- YOUR TASK -
Everything in the listing below from the line containing "order number: YV-55098 -> YV-55089" through the line containing "Lenovo ThinkVision P27Q-40 Monitor: 4 -> 2" must be repeated exactly; the remaining lines are not wanted.

- GIVEN RECORDS -

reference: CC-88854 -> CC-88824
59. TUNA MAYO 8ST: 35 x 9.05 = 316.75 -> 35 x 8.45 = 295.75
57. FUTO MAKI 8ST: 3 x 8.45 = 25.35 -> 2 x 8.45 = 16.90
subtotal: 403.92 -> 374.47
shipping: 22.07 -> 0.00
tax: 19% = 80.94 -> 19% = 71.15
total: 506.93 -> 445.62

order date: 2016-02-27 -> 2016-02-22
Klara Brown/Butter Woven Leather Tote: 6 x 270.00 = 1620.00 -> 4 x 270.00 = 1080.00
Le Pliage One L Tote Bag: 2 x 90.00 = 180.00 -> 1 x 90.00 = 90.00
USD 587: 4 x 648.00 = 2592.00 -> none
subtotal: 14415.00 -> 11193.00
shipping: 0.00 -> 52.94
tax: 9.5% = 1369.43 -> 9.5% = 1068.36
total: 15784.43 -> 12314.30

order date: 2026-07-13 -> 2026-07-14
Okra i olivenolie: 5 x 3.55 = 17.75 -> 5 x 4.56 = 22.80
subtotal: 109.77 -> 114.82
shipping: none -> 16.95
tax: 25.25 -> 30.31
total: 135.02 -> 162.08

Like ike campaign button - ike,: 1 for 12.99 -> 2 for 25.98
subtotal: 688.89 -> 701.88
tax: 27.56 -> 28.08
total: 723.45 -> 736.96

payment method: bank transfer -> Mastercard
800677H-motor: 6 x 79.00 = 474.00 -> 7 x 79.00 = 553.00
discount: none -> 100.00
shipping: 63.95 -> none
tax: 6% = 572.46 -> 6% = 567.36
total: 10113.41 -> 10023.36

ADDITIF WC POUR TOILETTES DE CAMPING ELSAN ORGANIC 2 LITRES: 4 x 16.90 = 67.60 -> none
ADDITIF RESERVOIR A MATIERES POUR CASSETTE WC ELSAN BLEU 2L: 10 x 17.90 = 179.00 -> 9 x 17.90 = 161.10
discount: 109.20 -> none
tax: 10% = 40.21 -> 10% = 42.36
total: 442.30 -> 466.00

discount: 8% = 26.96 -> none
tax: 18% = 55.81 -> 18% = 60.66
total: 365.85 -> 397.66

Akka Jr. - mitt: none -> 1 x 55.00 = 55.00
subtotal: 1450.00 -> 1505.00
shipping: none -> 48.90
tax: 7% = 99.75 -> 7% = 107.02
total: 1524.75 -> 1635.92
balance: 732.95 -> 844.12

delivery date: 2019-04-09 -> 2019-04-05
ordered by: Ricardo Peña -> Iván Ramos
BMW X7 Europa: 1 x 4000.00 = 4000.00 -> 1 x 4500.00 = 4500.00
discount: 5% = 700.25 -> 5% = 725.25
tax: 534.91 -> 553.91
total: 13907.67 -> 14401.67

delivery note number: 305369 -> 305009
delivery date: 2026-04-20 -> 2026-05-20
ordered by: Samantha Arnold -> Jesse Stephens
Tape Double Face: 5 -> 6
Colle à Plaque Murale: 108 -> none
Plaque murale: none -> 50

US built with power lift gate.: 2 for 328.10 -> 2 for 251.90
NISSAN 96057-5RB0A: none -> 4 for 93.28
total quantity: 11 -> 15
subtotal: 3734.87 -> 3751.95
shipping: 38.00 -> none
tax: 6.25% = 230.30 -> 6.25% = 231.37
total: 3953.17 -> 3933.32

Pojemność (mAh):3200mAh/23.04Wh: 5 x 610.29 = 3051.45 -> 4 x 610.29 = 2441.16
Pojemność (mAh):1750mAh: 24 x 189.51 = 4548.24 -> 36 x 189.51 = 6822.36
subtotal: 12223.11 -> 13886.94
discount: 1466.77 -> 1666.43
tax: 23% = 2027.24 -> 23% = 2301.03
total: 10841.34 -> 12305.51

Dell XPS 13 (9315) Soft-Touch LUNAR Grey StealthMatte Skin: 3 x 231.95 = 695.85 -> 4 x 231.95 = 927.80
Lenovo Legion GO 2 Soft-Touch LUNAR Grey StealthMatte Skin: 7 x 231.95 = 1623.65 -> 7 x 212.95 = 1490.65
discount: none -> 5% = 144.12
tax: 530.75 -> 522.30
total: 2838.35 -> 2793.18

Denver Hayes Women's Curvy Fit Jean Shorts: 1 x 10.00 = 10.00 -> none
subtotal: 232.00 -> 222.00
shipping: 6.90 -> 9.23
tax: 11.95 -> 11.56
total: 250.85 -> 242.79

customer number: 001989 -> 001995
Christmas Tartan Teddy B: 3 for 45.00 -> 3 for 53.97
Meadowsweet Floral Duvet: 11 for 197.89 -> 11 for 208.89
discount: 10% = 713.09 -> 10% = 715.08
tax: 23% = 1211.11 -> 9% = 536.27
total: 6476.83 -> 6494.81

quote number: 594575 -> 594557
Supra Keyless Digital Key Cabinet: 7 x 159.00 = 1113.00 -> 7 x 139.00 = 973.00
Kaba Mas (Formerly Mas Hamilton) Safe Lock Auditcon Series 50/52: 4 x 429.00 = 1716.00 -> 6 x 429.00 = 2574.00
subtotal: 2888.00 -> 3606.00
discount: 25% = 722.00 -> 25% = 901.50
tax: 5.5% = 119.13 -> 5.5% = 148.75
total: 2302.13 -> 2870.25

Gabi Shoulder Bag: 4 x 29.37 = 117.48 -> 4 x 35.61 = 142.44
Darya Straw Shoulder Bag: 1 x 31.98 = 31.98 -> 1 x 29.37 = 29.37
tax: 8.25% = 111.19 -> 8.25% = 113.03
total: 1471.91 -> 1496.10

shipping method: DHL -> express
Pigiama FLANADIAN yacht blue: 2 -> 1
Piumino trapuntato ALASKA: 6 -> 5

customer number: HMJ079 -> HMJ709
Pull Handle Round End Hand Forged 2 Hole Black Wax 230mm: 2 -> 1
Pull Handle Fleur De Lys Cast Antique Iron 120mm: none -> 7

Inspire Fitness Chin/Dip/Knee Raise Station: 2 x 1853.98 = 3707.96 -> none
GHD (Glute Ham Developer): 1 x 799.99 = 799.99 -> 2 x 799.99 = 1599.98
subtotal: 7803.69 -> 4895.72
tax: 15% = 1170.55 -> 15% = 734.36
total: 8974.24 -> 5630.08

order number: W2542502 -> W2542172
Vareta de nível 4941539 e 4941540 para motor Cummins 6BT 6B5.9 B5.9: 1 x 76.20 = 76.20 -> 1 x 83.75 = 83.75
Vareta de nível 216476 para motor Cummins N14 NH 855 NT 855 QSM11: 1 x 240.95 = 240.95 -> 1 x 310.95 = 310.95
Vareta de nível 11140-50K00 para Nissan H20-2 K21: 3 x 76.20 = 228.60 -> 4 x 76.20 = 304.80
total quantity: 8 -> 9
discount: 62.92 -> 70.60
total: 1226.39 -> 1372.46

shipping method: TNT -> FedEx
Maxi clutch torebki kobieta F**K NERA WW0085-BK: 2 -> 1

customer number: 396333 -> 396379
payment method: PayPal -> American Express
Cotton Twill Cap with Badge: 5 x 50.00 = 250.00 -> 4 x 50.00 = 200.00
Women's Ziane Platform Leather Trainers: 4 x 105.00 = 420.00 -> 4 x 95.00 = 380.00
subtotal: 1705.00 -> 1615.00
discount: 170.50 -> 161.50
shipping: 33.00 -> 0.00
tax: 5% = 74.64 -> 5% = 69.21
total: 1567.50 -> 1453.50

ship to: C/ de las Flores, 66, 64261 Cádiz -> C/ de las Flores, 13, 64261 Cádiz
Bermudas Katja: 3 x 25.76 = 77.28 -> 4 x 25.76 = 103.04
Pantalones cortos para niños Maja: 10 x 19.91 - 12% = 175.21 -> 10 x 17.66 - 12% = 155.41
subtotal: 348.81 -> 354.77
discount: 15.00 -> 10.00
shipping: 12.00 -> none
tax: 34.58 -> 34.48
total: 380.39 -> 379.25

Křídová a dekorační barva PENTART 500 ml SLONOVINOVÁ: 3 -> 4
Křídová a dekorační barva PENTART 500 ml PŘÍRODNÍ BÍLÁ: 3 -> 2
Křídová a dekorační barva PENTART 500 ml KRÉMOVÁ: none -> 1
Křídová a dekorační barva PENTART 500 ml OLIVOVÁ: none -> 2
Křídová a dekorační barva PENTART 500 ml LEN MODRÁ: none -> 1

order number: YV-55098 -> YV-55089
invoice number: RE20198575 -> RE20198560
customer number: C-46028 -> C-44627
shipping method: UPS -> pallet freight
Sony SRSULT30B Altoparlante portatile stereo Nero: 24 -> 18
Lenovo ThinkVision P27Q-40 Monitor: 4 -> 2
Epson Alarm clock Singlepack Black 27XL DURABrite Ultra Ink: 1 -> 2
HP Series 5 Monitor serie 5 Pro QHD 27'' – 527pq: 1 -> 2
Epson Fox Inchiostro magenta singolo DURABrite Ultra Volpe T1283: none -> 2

- TASK OUTPUT -
order number: YV-55098 -> YV-55089
invoice number: RE20198575 -> RE20198560
customer number: C-46028 -> C-44627
shipping method: UPS -> pallet freight
Sony SRSULT30B Altoparlante portatile stereo Nero: 24 -> 18
Lenovo ThinkVision P27Q-40 Monitor: 4 -> 2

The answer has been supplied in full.